If you go to the browser console and type mw.CentralNotice.choiceData on enwiki, you'll see two Fundraising campaigns targeting English Wikipedia in France. So it's expected that those modules will load for all anonymous users on enwiki. I'm not sure exactly why that would have started on April15th. I'm afraid we don't have very easy reconstruction of when campaigns actually go out where. Glancing at CentralNotice logs and current campaign setup, I would have expected those modules to have already been going out to enwiki before that. If you like, we can look more closely, though. :)

Gilles triaged this task as Medium priority.
Gilles moved this task from Inbox, needs triage to Doing (old) on the Performance-Team board.

Thanks @AndyRussG

Is there any way to disable CentralNotice with JS or a cookie? At least to the extent that it wouldn't load those extra modules triggered by campaigns.

This particular issue is pretty mild, but every year we deal with Big English disrupting our visual metrics and it might be useful to be able to turn that off for the purpose of some performance tests. And in this particular instance if would allow us to verify if that extra bit of JS is responsible for what we're seeing, without having to wait for those campaigns to end.

Bar any new campaigns added until then, the largeBannerLimit module should stop loading after May 8th and legacySupport should stop after May 14th.

Looking at the configuration in choiceData, though, it seems like the fact that those modules load in a place not targeted by the campaigns is avoidable. I.e. the configuration where the mixins are defined also specifies that the campaigns only run in the Netherlands and India, yet the mixin modules are loaded everywhere while these campaigns are active. I'll file a task for that.

largeBannerLimit and legacySupport aren't in any active campaign anymore, let's check if things have gotten back to previous levels

They haven't. CentralNotice isn't to blame for this.

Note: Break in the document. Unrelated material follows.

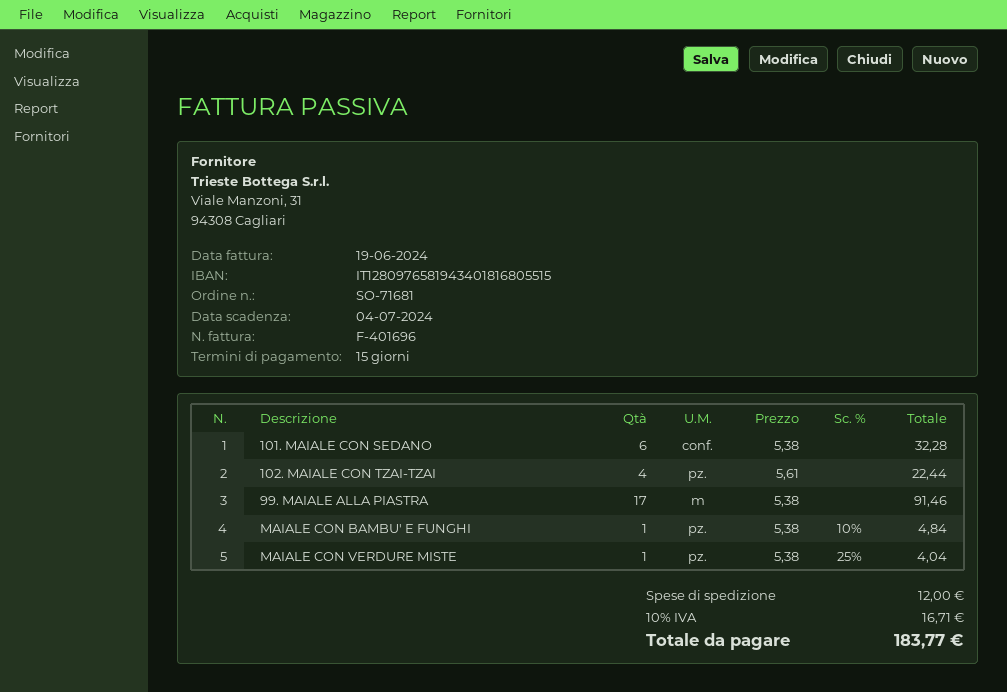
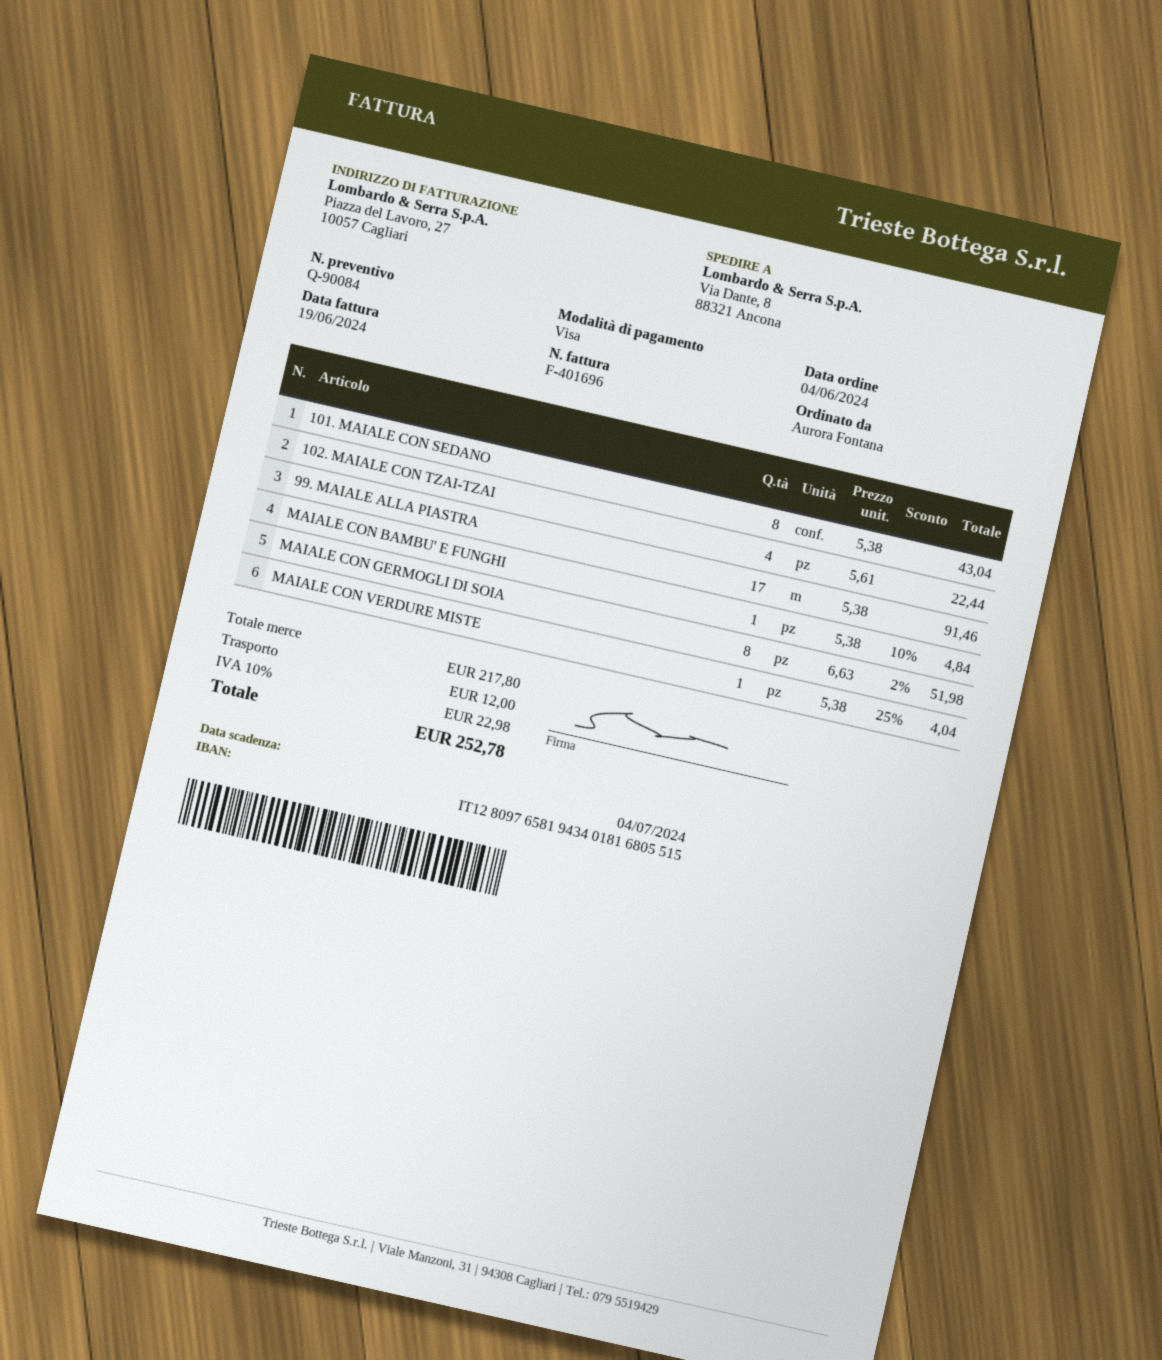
101. MAIALE CON SEDANO: 6 x 5.38 = 32.28 -> 8 x 5.38 = 43.04
MAIALE CON GERMOGLI DI SOIA: none -> 8 x 6.63 - 2% = 51.98
tax: 10% = 16.71 -> 10% = 22.98
total: 183.77 -> 252.78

I have noticed a much simpler difference between the before and after runs that I had missed before...

http://wpt.wmftest.org/result/180410_9F_QD/3/details/

user-agent: Mozilla/5.0 (X11; Linux x86_64) AppleWebKit/537.36 (KHTML, like Gecko) Chrome/65.0.3325.181 Safari/537.36 PTST/180406.130428

http://wpt.wmftest.org/result/180420_B1_99/4/details/

user-agent: Mozilla/5.0 (X11; Linux x86_64) AppleWebKit/537.36 (KHTML, like Gecko) Chrome/66.0.3359.117 Safari/537.36 PTST/180417.190444

Looking back around the 15th, however, it seems like the agent picked up Chrome 66 only on April 18th, that browser upgrade doesn't explain the start of the spike on the 15th.

One of the last runs with Chrome 65: http://wpt.wmftest.org/result/180418_SB_G2/1/details/
One of the first runs with Chrome 66: http://wpt.wmftest.org/result/180418_DY_JR/1/details/

@Gilles I lost track of this. Is there anything more we can do or just drop it since it was so long ago?

Since our only leads didn't turn out to be the cause, I think we can write this off as a total (old) mystery.